Let’s take a look at those.  Some maternal entrance extrinsic factors include maternal oxygenation status in the adequacy of maternal hemoglobin levels and cardiac output.  Factors that would decrease the maternal cardiac output or o2 content will have an impact on the the fetal extrinsic factors and help  determine blood flow to the uterus.  Some things to consider here:  Maternal hyper or hypotension, asthma, CHF, cardiac defects, hypobolemia from conditions that result from things like abruption, so any of those things can have an impact on the extrinsic maternal influences.  Now let’s take a look at uteral-placental perfusion.  You know uteral-placental perfusion is impacted by the structure and function of the placenta and its surface vessels so things like increased uterine contractions or  hypertonus come into play here.  The conditions that would impact this would be drug-induced oxytocin hypertonus or tachysystole.  An abruption causing the tachysystole could have a play.  Maternal condition such as hypertension, postdates, placental infarc such as we see with smoking.  Diabetes or any basal constriction type factors can have an impact on your uteral placental perfusion.

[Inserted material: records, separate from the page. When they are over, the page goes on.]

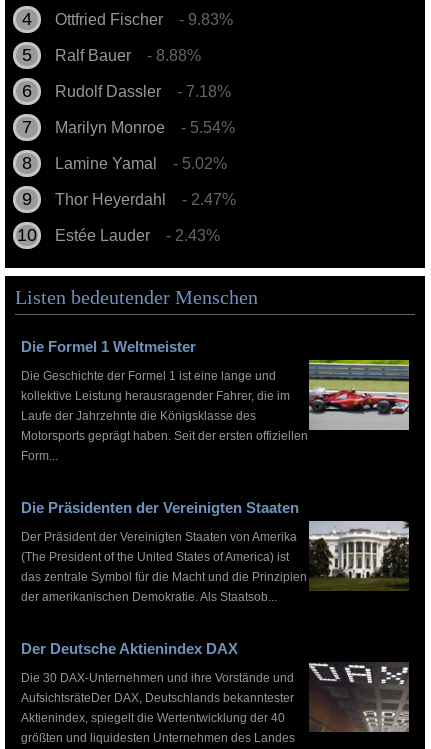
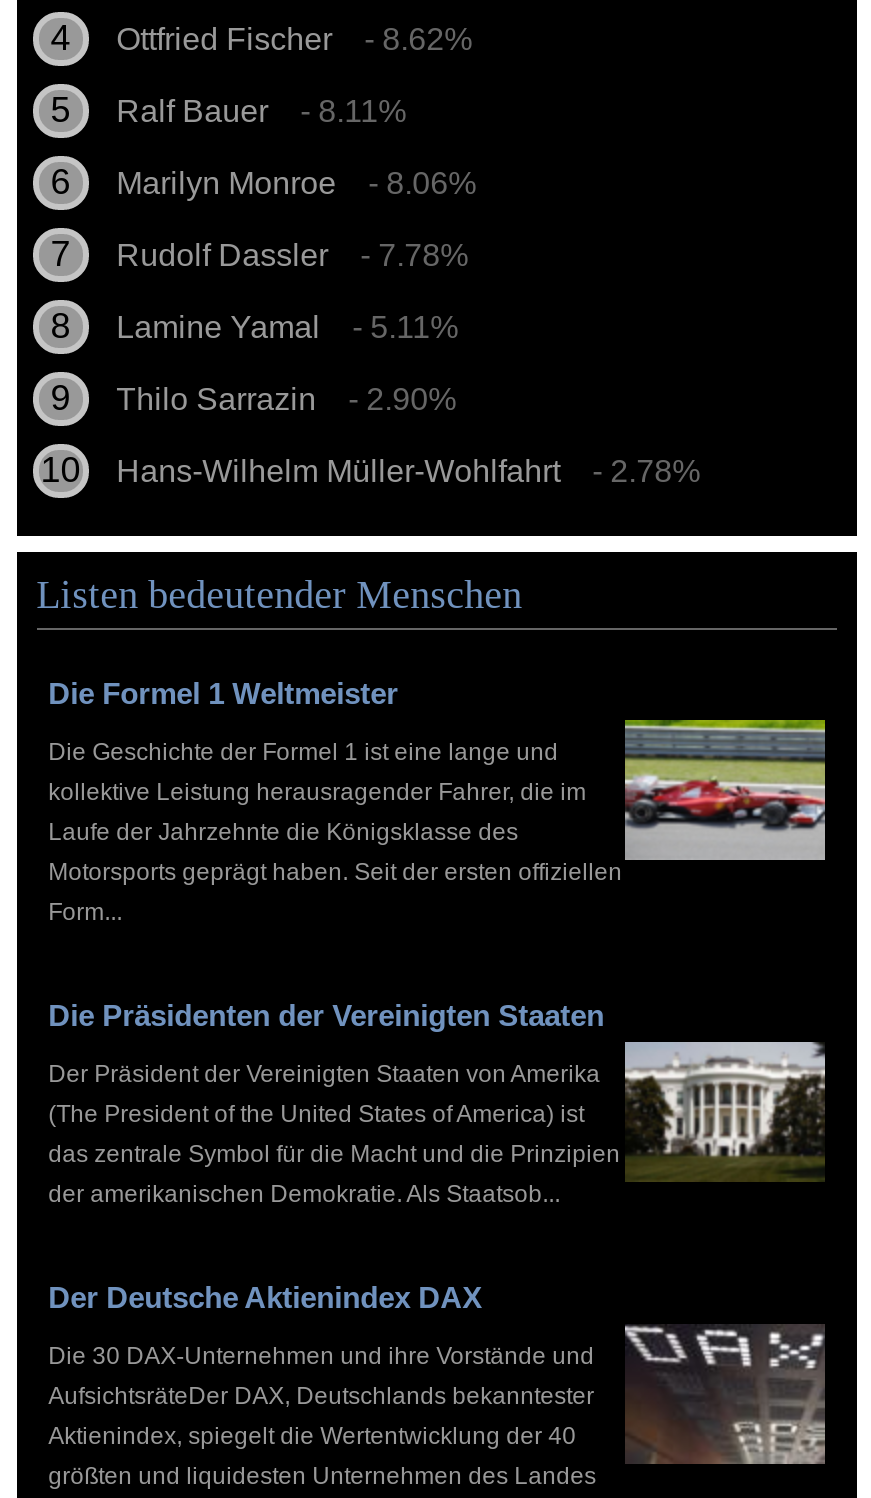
- Ottfried Fischer - 9.83%
+ Ottfried Fischer - 8.62%

- - 8.88%
+ - 8.11%
+ - 8.06%

moved down: Rudolf Dassler

- - 7.18%
- - 5.54%
+ - 7.78%

moved up: Marilyn Monroe

- Lamine Yamal - 5.02%
+ Lamine Yamal - 5.11%

- Thor Heyerdahl
- - 2.47%
+ Thilo Sarrazin
+ - 2.90%

- Estée Lauder
- - 2.43%
+ Hans-Wilhelm Müller-Wohlfahrt
+ - 2.78%
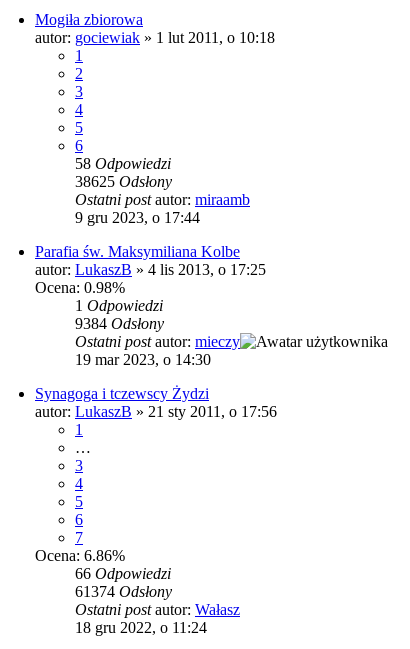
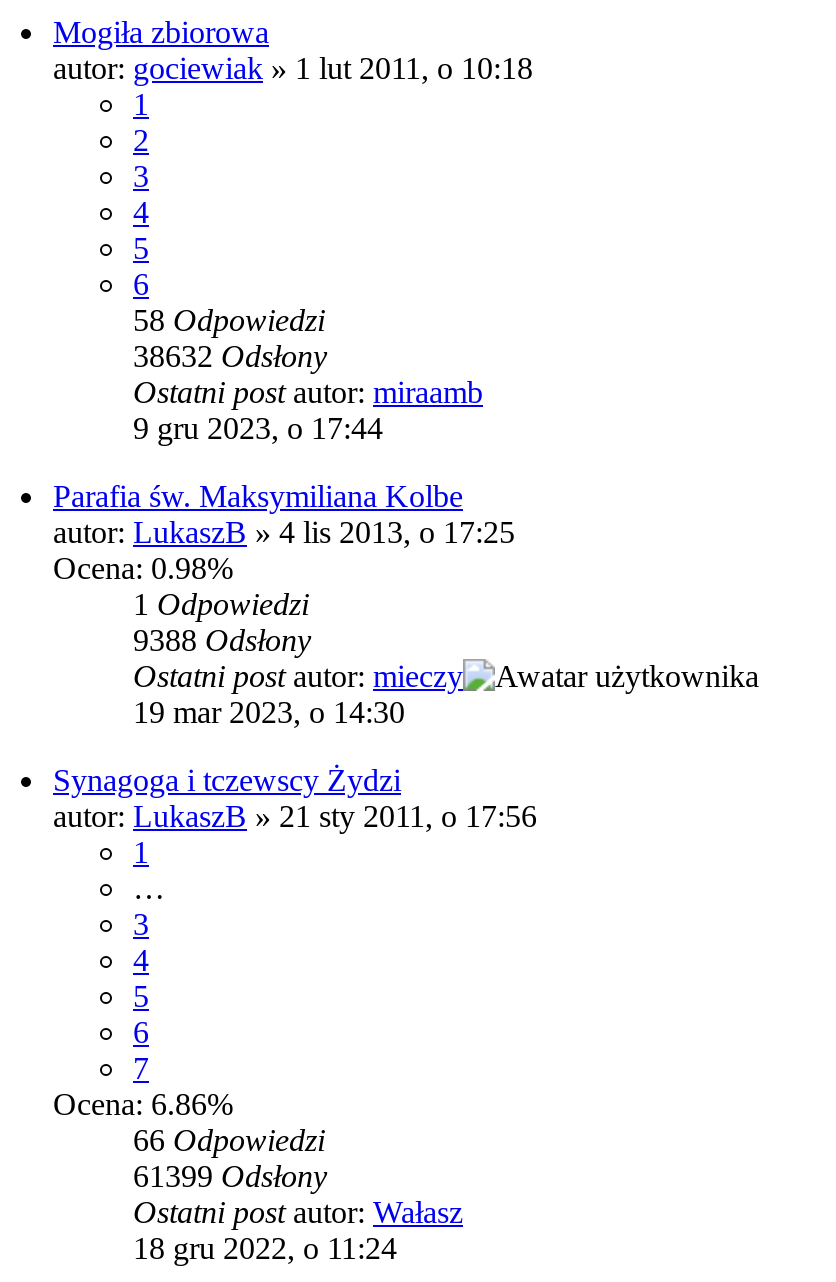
- 38625Odsłony
+ 38632Odsłony

- 9384Odsłony
+ 9388Odsłony

- 61374Odsłony
+ 61399Odsłony
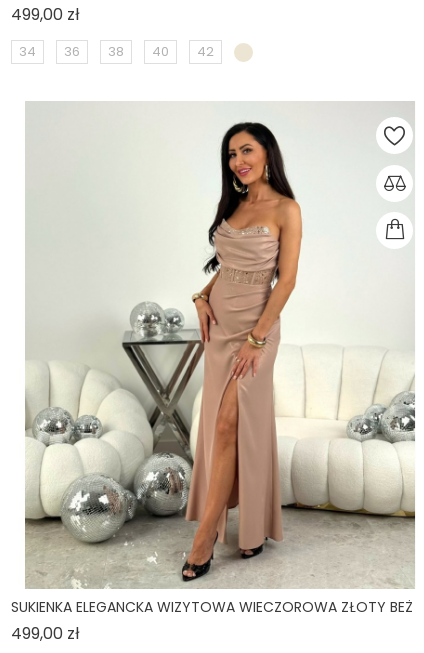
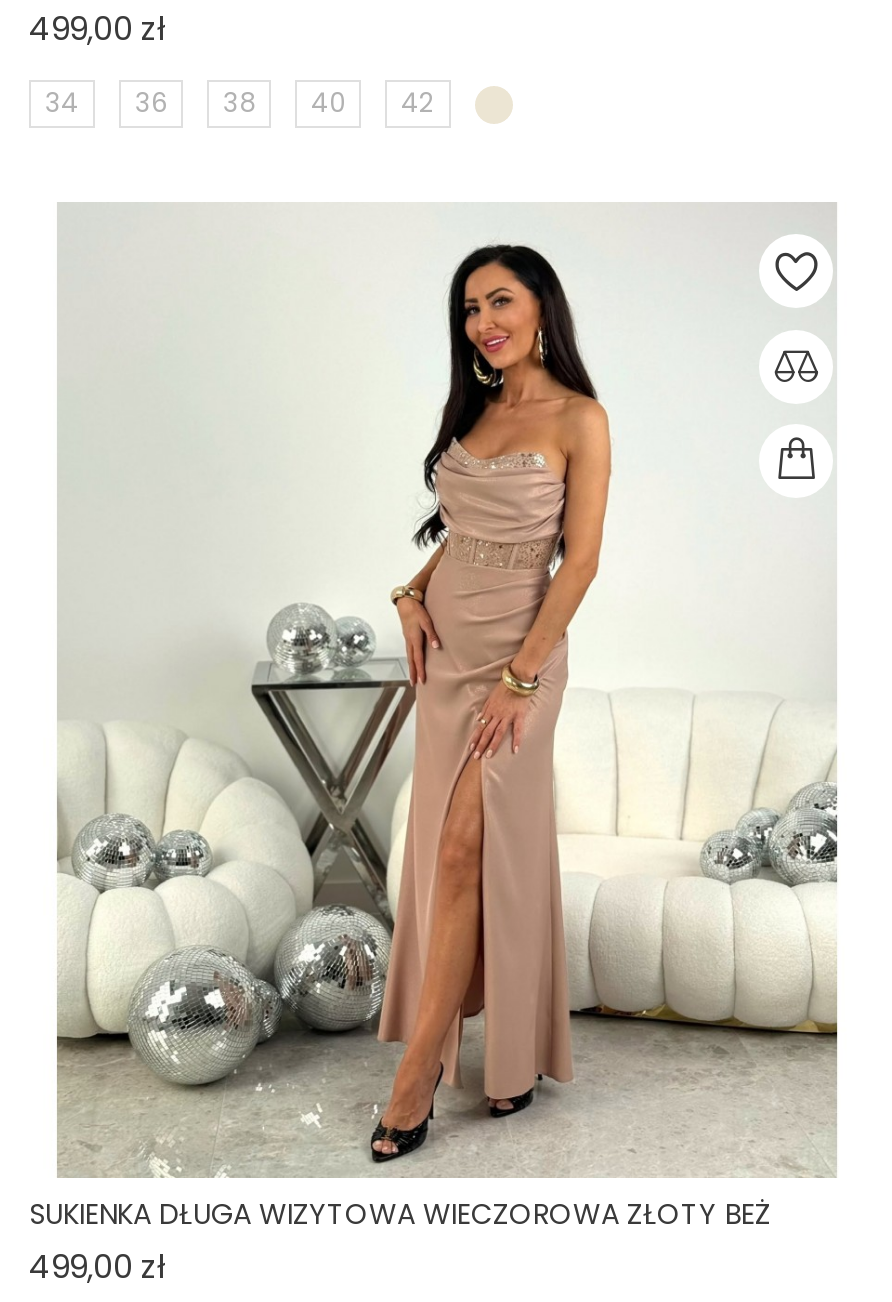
- SUKIENKA ELEGANCKA WIZYTOWA WIECZOROWA ZŁOTY BEŻ
+ SUKIENKA DŁUGA WIZYTOWA WIECZOROWA ZŁOTY BEŻ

Thirdly, let’s look at umbilical circulation.  To discuss umbilical circulation, let’s do a brief review of the umbilical circulation.  The umbilical cord would normally contain three vessels — two arteries and one vein. The vein carries oxygenated blood from the placenta to the fetus.  Arteries carry de-oxygenated blood from the fetus to the placenta.  Any abnormalities of the cord or cord compression can affect the circulatory process.  What are some factors that we would be speaking of?  Things like the contractions, tachysystole, cord knots, nuca cords could affect the cord or the circulatory process can have a play with umbilical circulation and getting the oxygen back to the fetus.  Next would be ambiotic fluid.  That’s the amount of fluid within the uterus,  We all know the ambiotic fluid provides a cushion to the cord into the fetus during the birth process.  So be thinking of anything that might have a play there.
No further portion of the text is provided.